Follow-up to start data collection

To make the collector start emitting data to VictoriaMetrics/Grafana:

Create a new Cloudflare API token in the dashboard with only the Account Analytics Read permission group, scoped to the target account.
Store it in 1Password as CLOUDFLARE_METRICS_ANALYTICS_TOKEN in both the tf_dev and tf_prod vaults.

Uncomment the line in deployment/.env:

export TF_VAR_cloudflare_analytics_api_token="op://tf_$ENVIRONMENT/CLOUDFLARE_METRICS_ANALYTICS_TOKEN/password"

Re-run CI (push any commit). The next cron tick within 5 minutes will start emitting cf_* metrics.

Why the token isn't generated via Terraform

The cleanest approach would be resource "cloudflare_api_token" { ... } with a hardcoded permission group UUID. I tried that (commit 65e0cf2) but the Terraform service account token doesn't have the User → API Tokens → Write permission required to call POST /user/tokens — returned 403. Both the data-source lookup and the resource creation hit the same endpoint. Getting this fully automated would need either (a) granting the Terraform service account the user-token-write permission, or (b) a dedicated bootstrap token stored out-of-band.

Integration test coverage

pnpm run test:integration is gated on CLOUDFLARE_API_TOKEN + CLOUDFLARE_ACCOUNT_ID and walks every dataset against the live API. Local run against the prod account: 20/20 datasets succeeded, 11,330 metric points emitted across a 1h window. Once the dev token is in place the same tests can run in CI.
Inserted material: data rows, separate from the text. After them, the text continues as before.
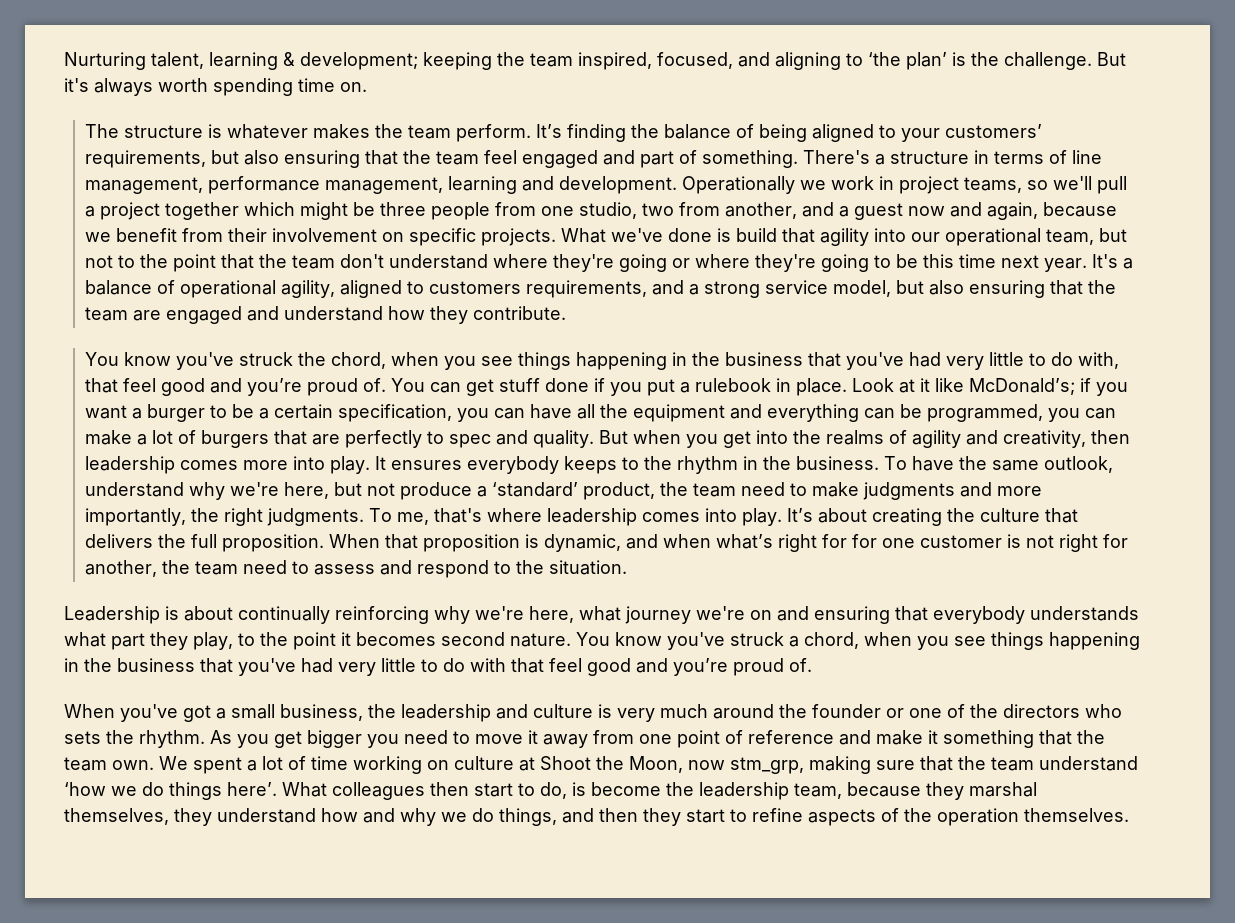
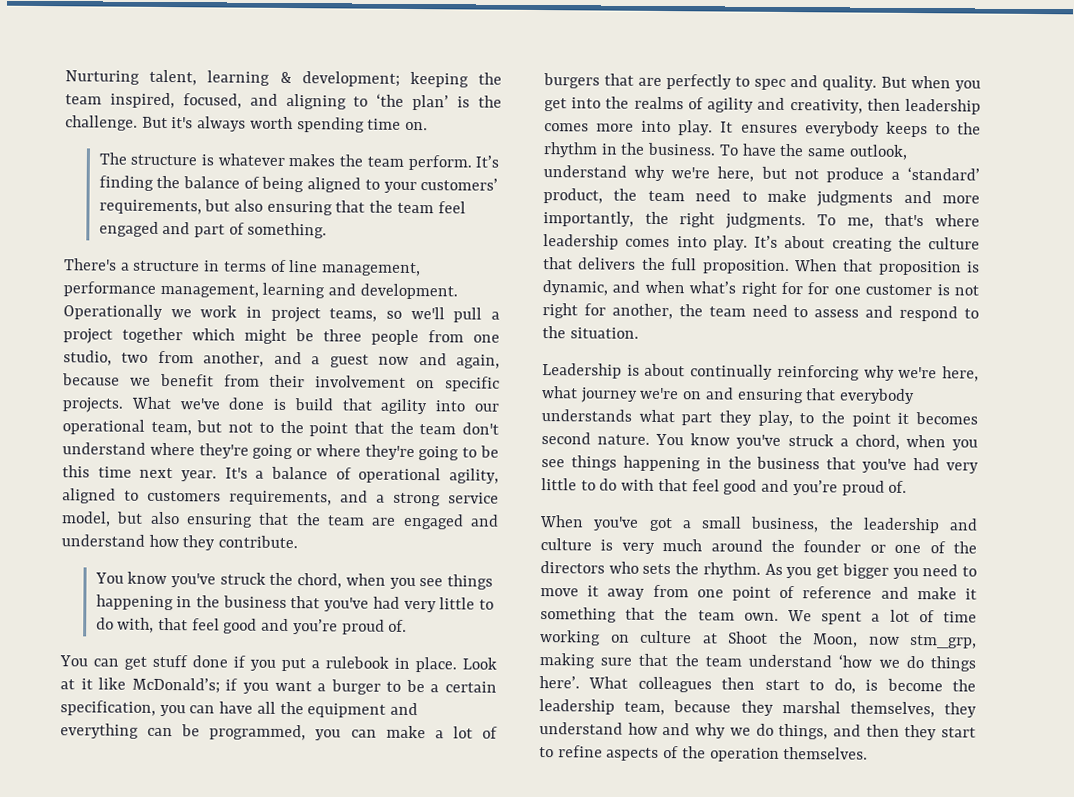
- It’s finding the balance of being aligned to your customers’ requirements, but also ensuring that the team feel engaged and part of something. There's a structure in terms of line management, performance management, learning and development.
+ It’s finding the balance of being aligned to your customers’ requirements, but also ensuring that the team feel engaged and part of something.
+ There's a structure in terms of line management, performance management, learning and development.
- You know you've struck the chord, when you see things happening in the business that you've had very little to do with, that feel good and you’re proud of. You can get stuff done if you put a rulebook in place.
+ You know you've struck the chord, when you see things happening in the business that you've had very little to do with, that feel good and you’re proud of.
+ You can get stuff done if you put a rulebook in place.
zackpollard · 2026-04-10T17:00:29Z

✅ Pipeline is now live end-to-end

Terraform now owns the API token

Following the devtools api-keys pattern, the analytics token is provisioned via cloudflare_api_token using a second aliased provider (cloudflare.bootstrap) that authenticates with the user-level var.cloudflare_api_token instead of the account-scoped token. No manual 1Password step required.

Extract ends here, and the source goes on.